What form of CNM/MTM do you have?

I got it from my father and he is also sick so I think I have the autosomal dominant form but I’m not sure.

When did you first get diagnosed?


What symptoms prompted your diagnosis?


How long did it take to get your diagnosis?

About 6 years.

How were you diagnosed?

Muscle biopsy.

What impact did the diagnosis have on you?

Weakness, tired, I’m using a wheelchair.

Have you explained CNM/MTM to family members and what was their reaction?

Yes and my father, his cousin and sister and my cousin is also sick. It’s very hard and tough for the family but I can always talk to my father and I know that he knows how I feel. We are very close, and we have come closer because of the disorder.

What implications do you think it has it had on your family?

We have become closer.

Has it affected you e.g. telling your children, starting a family, genetic counselling?

Yes it’s harder for me to meet somebody since I got sick, I really want children and I know I can do Preimplantation Genetic Diagnosis. I’m very happy for that.

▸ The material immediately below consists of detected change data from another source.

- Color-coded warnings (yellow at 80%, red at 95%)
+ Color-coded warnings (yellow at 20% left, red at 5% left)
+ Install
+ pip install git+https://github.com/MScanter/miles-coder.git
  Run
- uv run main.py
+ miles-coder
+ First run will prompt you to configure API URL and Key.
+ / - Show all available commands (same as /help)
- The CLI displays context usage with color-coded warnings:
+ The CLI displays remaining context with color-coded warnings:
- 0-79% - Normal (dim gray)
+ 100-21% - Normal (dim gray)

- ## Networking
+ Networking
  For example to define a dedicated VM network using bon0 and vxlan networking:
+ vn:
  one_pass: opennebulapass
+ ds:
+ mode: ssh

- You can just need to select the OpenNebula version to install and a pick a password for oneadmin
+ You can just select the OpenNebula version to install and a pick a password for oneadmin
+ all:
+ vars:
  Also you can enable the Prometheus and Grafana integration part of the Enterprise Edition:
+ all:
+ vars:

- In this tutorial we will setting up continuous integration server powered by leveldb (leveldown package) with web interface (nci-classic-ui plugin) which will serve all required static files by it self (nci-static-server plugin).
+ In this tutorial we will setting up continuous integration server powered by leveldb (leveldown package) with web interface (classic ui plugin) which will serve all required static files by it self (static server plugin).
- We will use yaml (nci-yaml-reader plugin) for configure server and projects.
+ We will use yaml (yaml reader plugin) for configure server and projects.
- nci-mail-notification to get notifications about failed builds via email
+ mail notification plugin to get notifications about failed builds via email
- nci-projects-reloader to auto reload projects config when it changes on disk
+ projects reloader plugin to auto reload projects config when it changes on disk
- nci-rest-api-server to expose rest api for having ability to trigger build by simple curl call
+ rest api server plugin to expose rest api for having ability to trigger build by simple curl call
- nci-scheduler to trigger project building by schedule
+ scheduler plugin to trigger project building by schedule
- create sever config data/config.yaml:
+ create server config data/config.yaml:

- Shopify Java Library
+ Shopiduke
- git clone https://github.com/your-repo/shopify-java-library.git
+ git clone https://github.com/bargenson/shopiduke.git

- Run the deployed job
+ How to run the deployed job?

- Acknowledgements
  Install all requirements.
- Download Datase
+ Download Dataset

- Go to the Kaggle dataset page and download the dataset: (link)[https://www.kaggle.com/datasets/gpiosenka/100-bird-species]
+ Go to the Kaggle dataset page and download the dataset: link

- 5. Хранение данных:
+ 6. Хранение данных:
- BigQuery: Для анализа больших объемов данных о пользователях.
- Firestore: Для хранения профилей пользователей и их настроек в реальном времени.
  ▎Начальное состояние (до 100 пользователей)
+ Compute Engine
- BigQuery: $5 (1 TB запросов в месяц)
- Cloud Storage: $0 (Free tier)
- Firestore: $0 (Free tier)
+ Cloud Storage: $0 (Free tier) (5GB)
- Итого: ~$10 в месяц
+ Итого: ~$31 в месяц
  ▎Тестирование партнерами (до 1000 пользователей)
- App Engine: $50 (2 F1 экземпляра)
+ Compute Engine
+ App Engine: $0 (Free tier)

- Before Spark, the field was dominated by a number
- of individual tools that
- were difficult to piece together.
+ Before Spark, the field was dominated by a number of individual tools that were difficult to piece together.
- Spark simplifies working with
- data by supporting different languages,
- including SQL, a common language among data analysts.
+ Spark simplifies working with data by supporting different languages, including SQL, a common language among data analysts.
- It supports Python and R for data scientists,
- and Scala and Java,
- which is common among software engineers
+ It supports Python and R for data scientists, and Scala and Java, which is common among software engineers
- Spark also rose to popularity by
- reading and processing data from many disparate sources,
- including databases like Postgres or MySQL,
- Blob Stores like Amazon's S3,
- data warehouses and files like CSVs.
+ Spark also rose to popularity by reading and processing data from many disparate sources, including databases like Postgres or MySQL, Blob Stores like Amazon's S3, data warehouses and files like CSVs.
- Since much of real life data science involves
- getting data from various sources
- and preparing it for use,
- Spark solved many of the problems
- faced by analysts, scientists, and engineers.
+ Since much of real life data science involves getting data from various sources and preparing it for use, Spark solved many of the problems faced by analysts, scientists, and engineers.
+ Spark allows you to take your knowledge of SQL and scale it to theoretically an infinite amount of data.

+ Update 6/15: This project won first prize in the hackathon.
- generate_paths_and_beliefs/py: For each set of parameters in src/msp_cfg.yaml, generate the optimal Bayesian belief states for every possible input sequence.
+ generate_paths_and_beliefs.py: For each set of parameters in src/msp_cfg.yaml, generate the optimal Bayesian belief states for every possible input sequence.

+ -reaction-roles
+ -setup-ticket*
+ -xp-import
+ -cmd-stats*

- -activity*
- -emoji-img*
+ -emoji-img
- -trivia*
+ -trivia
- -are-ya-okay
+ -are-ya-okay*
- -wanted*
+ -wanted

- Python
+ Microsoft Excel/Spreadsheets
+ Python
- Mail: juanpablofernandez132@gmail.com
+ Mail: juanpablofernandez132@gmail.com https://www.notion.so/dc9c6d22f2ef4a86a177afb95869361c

Do you have advice for people who are looking for a diagnosis?

Don’t give up!!!

What are your current symptoms?

Pain in muscles, joints and nerve pain. Very weak. I use a wheelchair, tired, I can walk indoors a couple of steps, I fall very easily. Tired in my eyes.

What treatment are you having, and have you had?

Not much, pain killers. I’ve been in Tenerife at Vintersol on rehabilitation and I’m going to start some water training.

How did you find a doctor?

My father got the diagnosis before me so I went to the same doctor as he.

What has been your experience of the healthcare system and healthcare professionals?

Both good and bad, I was wrongly diagnosed for four years and I took very strong medicine because they thought I had SLE. When I got the right diagnosis I started seeing a whole team at Neuromuskulärt Centrum in Gothenburg Sweden but we have only one doctor for 900 patients because of money problems.

Has your diagnosis had any health insurance implications for you?


What advice would you give to someone who has just been diagnosed with CNM/MTM?

Don’t give up, I know its a tragedy but live is still full of opportunities.

What did you want to be when you were younger?

Singer and a dancer. Musical artist.

What is a favourite/memorable event from your childhood?

One is when I was in the ballet when I was 12 and I was dancing in a big opera. And when I ran 2.5 km in 8.09 minutes in a competition and won the race.

Who do you think has most influenced you in your life and why?

My grandmother and my mom. The are two very strong women. Because they always
believed in me, and told me I could do anything.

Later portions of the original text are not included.